A infelicidade instaurou nova etapa na vida dessa mulher singular. Pela primeira vez, começa a meditar e a refletir. Só aos 35 anos compreendeu seu verdadeiro destino: aparecer diante da História como rainha e como filha de Maria Teresa, revestiu-se de audácia e grandeza. Sente correr o sangue de todos os seus antepassados. Ser uma Habsburgo, herdeira e descendente de antiquíssima honra dos cesares, fez com que ultrapassasse a si própria.

Numa noite fatídica, 20 de junho de 1791, tentou-se uma fuga. Um homem se ligará a ela como fiel amigo, seu único amor – o sueco Hans Axel de Fersen, até o fim cometendo erros táticos, outras vezes, atos heróicos, procurou salvá-la do horrível destino. Ela foi cruel com a Revolução, e esta a fez pagar cruelmente. Descobertos, voltaram escoltados e comprimidos na carruagem. A família real foi transferida para um cárcere. O rei Luís XVI, processado, foi condenado à morte. A ela e aos filhos concederam uma última visita. O pesado carro levou-o ao cadafalso. Ela tornara-se a Viúva Capeto.

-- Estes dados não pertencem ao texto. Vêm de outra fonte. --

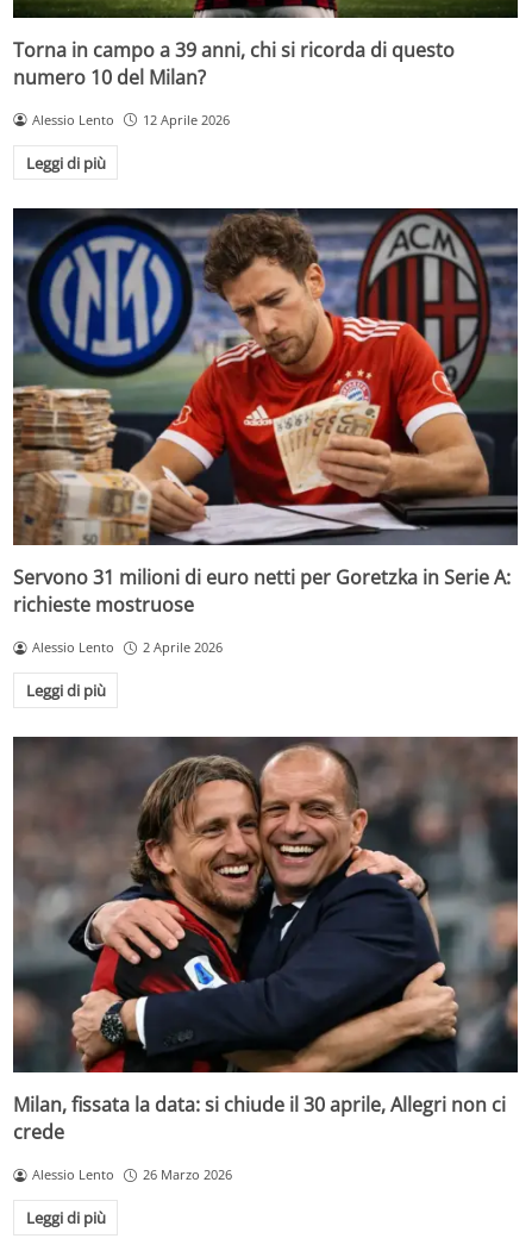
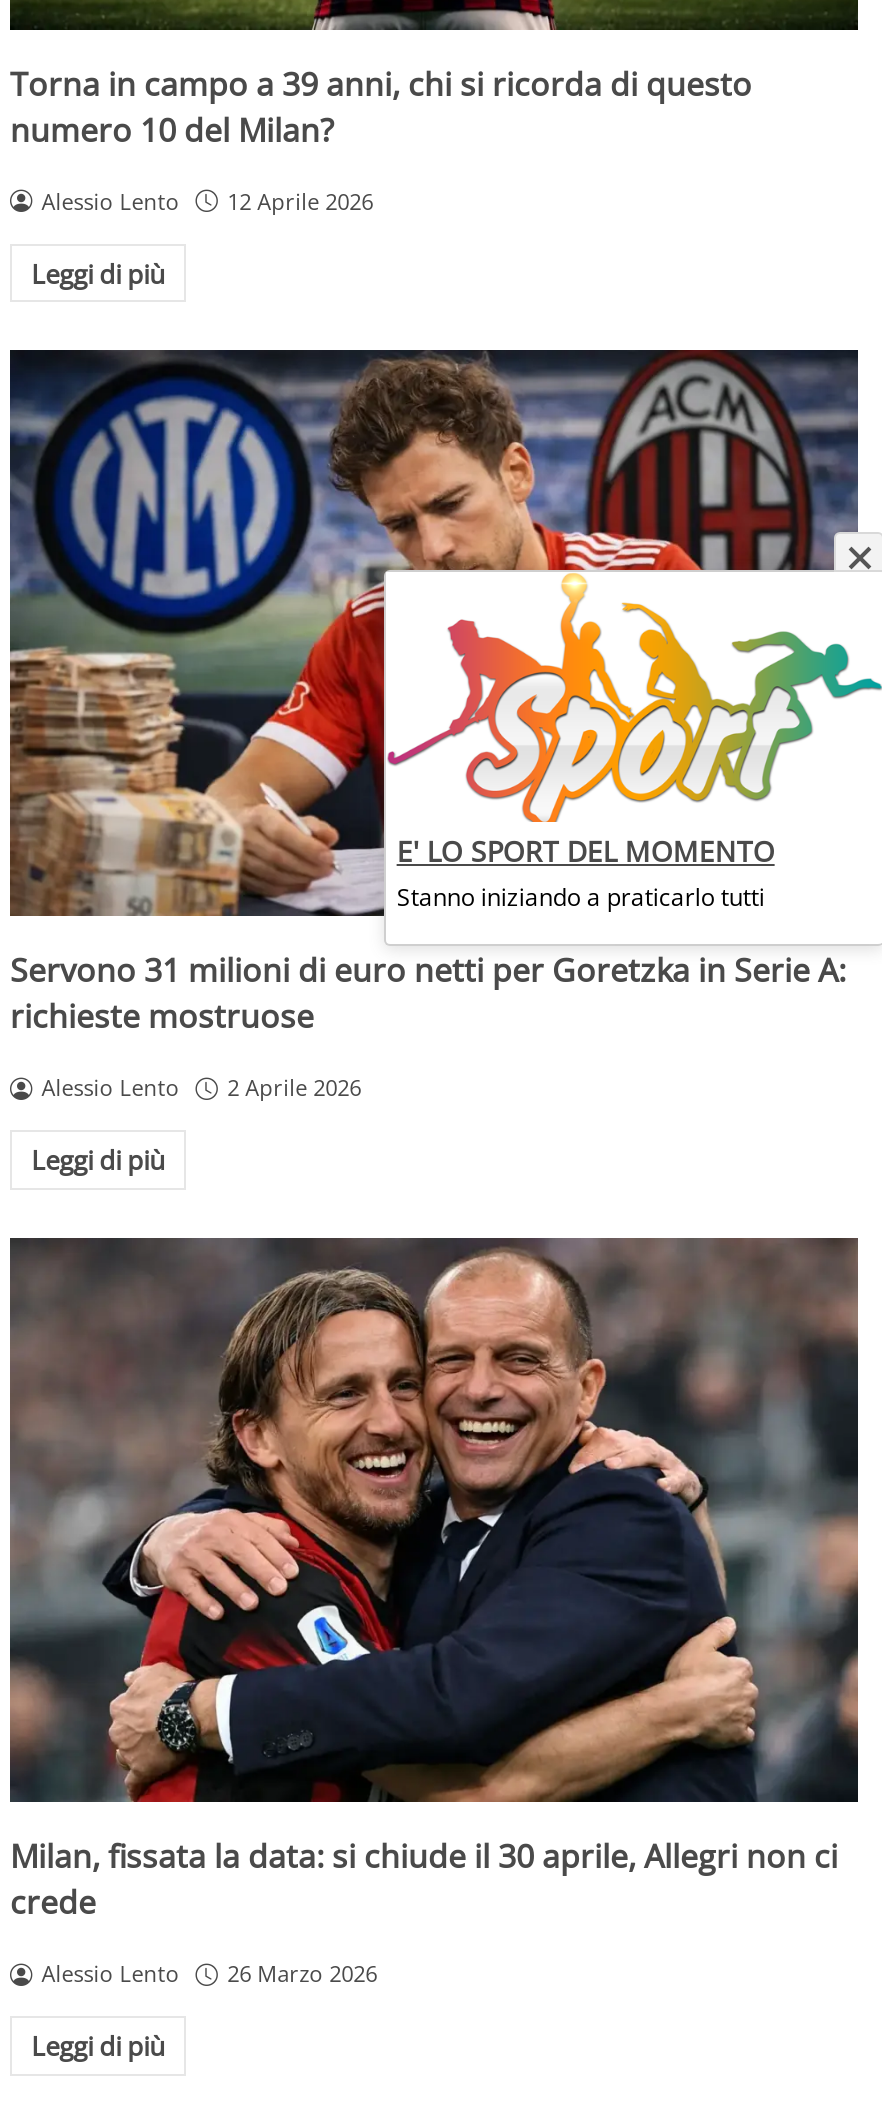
none -> [397,832,775,914] E' LO SPORT DEL MOMENTO | Stanno iniziando a praticarlo tutti
[236,317,528,546] [image] -> [382,530,876,916] [image]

A rainha tranformara-se, aos 38 anos em uma exausta e pálida matrona, presa a uma cela. A criada da guardiã, uma pobre mocinha de campo, Rosália Lamorlliére, não sabia escrever, mas fez a mais comovente narrativa dos últimos 77 dias da rainha:

– Quis ajudá-la a despir-se, porém ela respondeu
– "Muito agradecida, minha filha, desde que não tenho mais nada, eu me sirvo a mim mesma"

Seus fiéis amigos e os de sua mãe movimentaram-se, porém seus parentes próximos, não mexeram uma palha para salvá-la.

Quando compareceu ao Tribunal, era uma mulher velha, de cabelos brancos, doente, sofrendo continuas e graves hemorragias. Foi quando lançaram-lhe a mais pérfida infâmia. Encontrando o menino masturbando-se, o chamado vício dos "plaisirs solitaires", o infeliz justificou-se ou foi sugerido que aprendera com a mãe e a tia. Interrogatórios foram aplicados ao menino de 8 anos, à irmã de 15 anos e a madame Elizabeth. Durante todo o processo ela não fraquejou. Ao horror da acusação incestuosa, quando interpelada seu silêncio respondeu:

" – Se não respondi é porque a natureza se recusa a responder a semelhante acusação dirigida a uma mãe! Apelo para todas as mães que possam estar nesta sala."

As mulheres ali reunidas sentiram-se solidárias com a rainha, pois a infâmia contra ela lançada atingia todo o sexo. Sua condenação à morte, foi concedida por unanimidade.

Na pequena alcova, à luz de duas velas, pediu papel e tinta e escreveu uma carta para Elizabeth, irmã de seu marido, única protetora de seus filhos. Não foi entregue, e a carta desapareceu durante 20 anos. Quando Luís XVIII, outro Bourbon, irmão do soberano falecido, subiu ao trono, recebeu como presente.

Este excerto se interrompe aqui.